▸ **WHAT THE EXERCISE ASKS**
Would you print, word for word, only the lines running from the line with "subtotal: 47600.00 -> 48700.00" to the last line of the entries, without the pictures?

────────────────────────────────────────

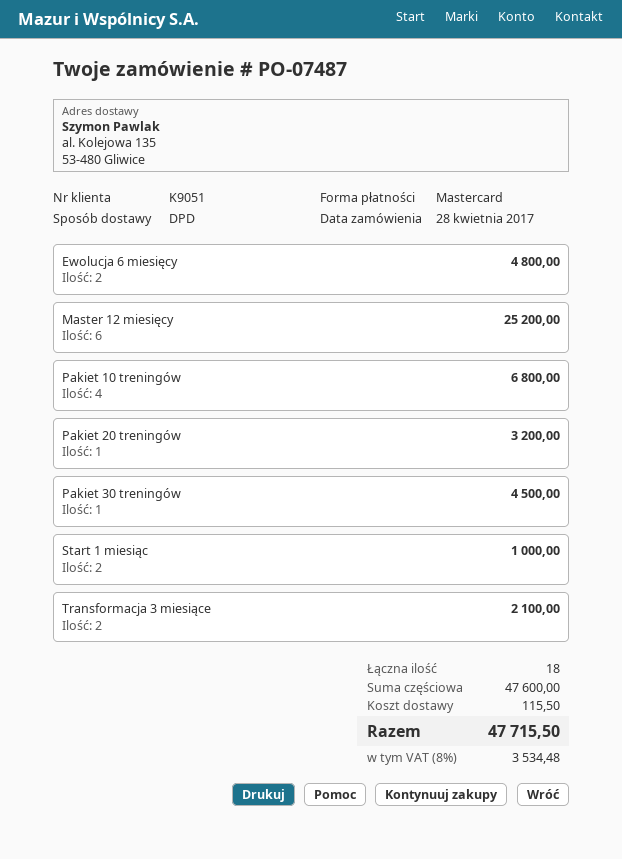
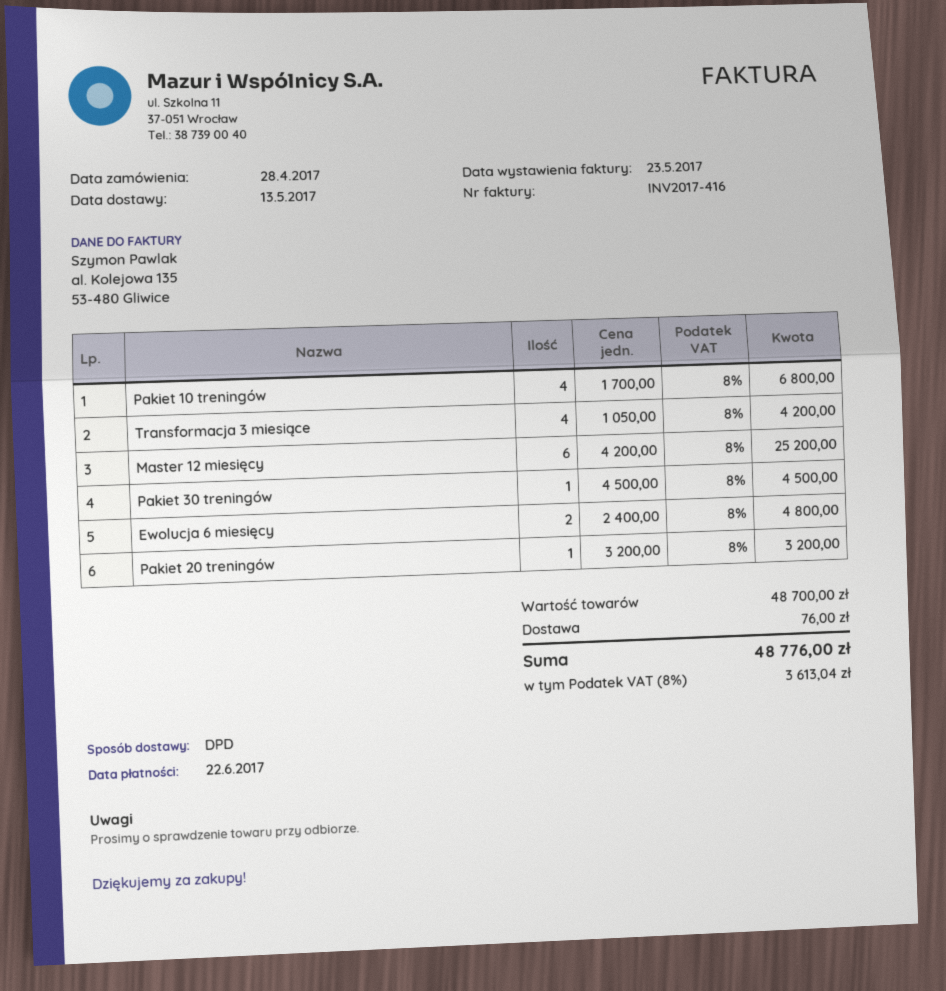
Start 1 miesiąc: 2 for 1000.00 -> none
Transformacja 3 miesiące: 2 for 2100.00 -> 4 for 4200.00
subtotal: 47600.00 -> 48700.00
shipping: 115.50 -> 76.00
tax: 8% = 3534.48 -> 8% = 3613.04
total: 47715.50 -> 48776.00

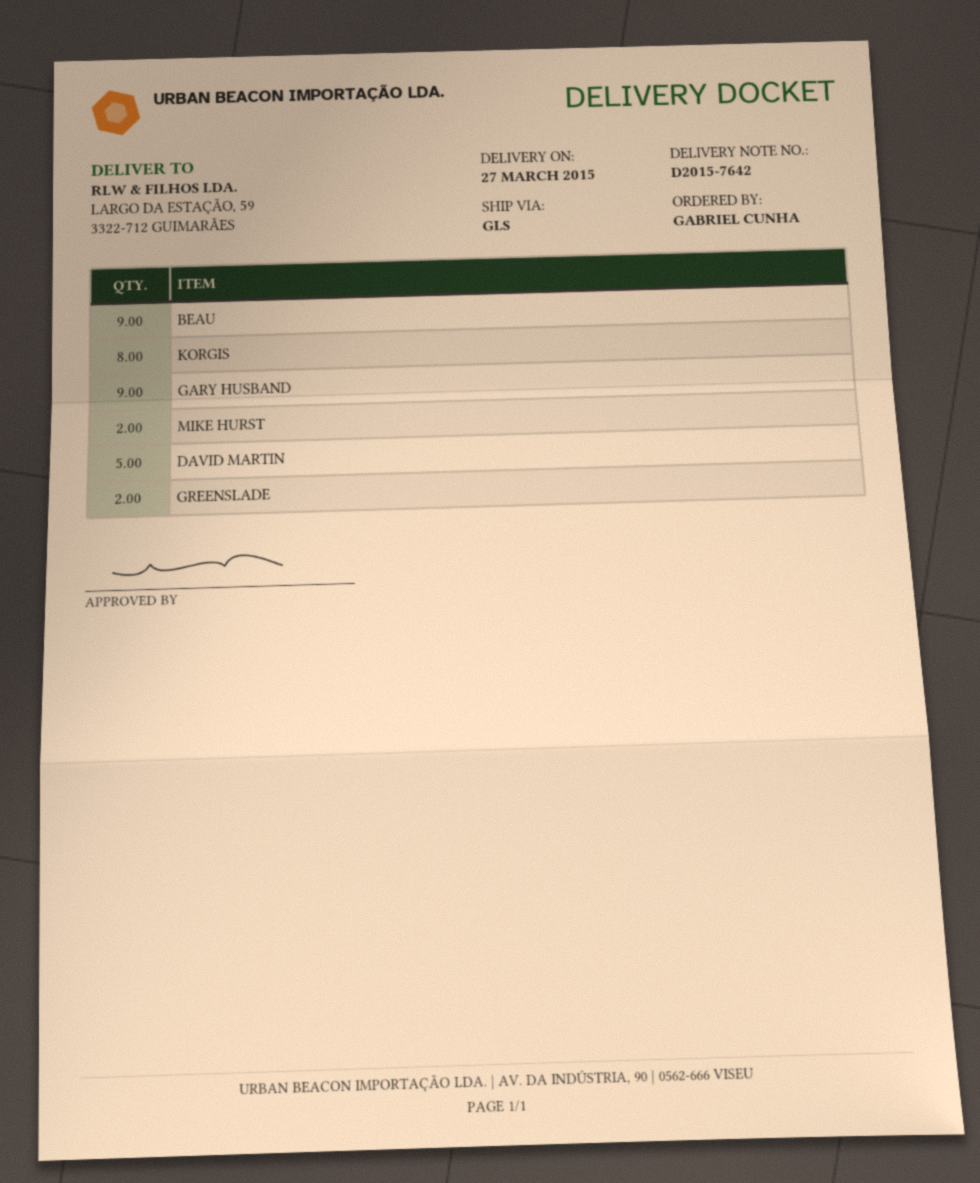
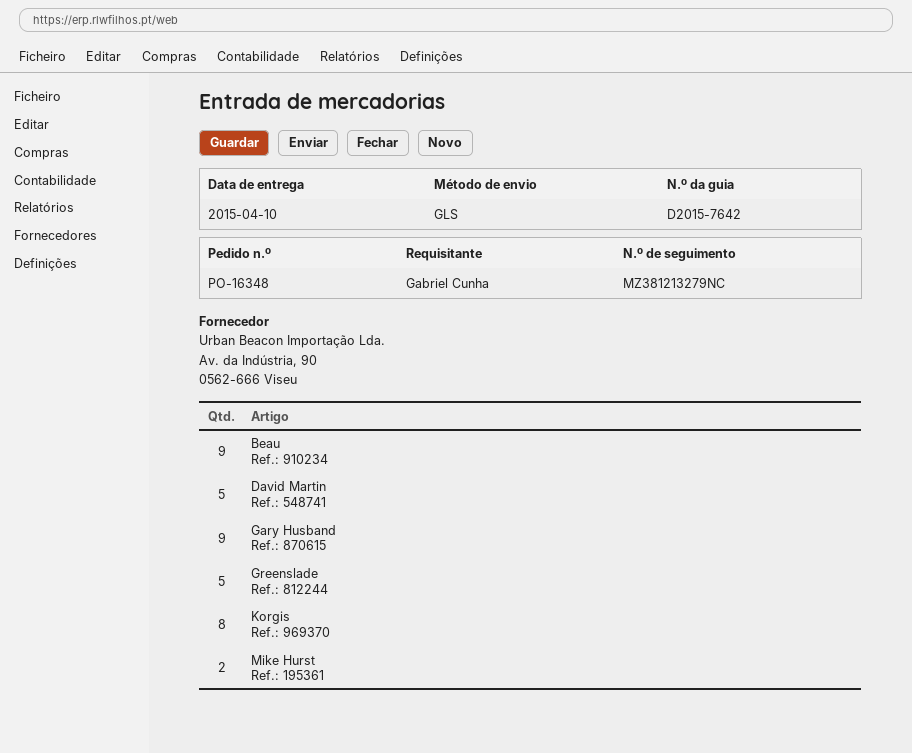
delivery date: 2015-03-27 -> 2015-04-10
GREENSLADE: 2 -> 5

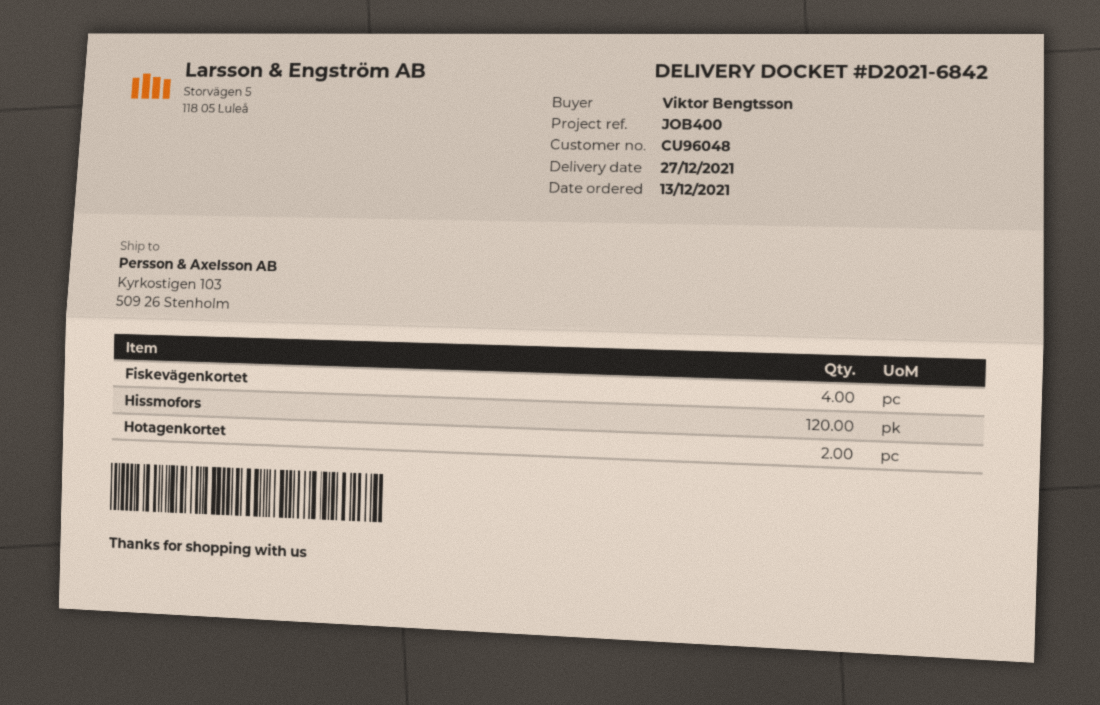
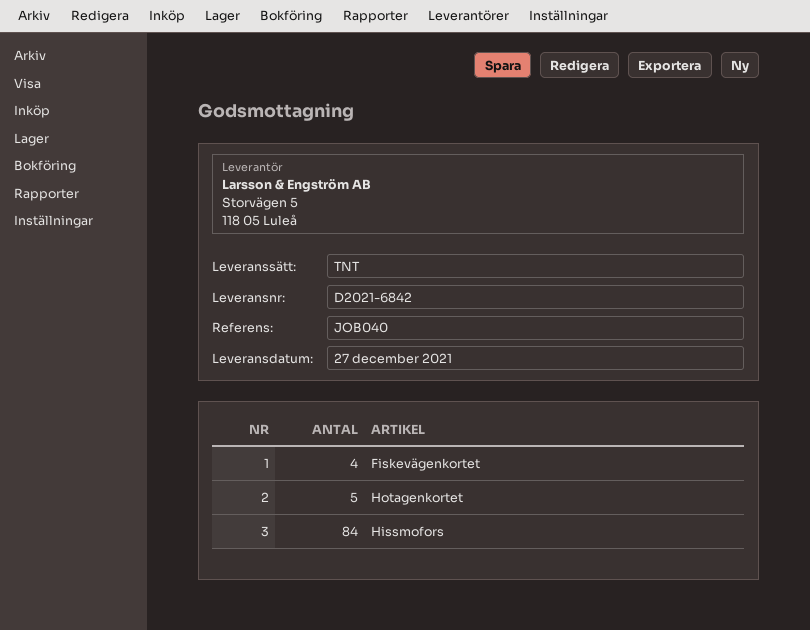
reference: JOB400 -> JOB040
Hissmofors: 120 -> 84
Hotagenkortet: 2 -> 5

────────────────────────────────────────

▸ **EXERCISE RESULT**
subtotal: 47600.00 -> 48700.00
shipping: 115.50 -> 76.00
tax: 8% = 3534.48 -> 8% = 3613.04
total: 47715.50 -> 48776.00

delivery date: 2015-03-27 -> 2015-04-10
GREENSLADE: 2 -> 5

reference: JOB400 -> JOB040
Hissmofors: 120 -> 84
Hotagenkortet: 2 -> 5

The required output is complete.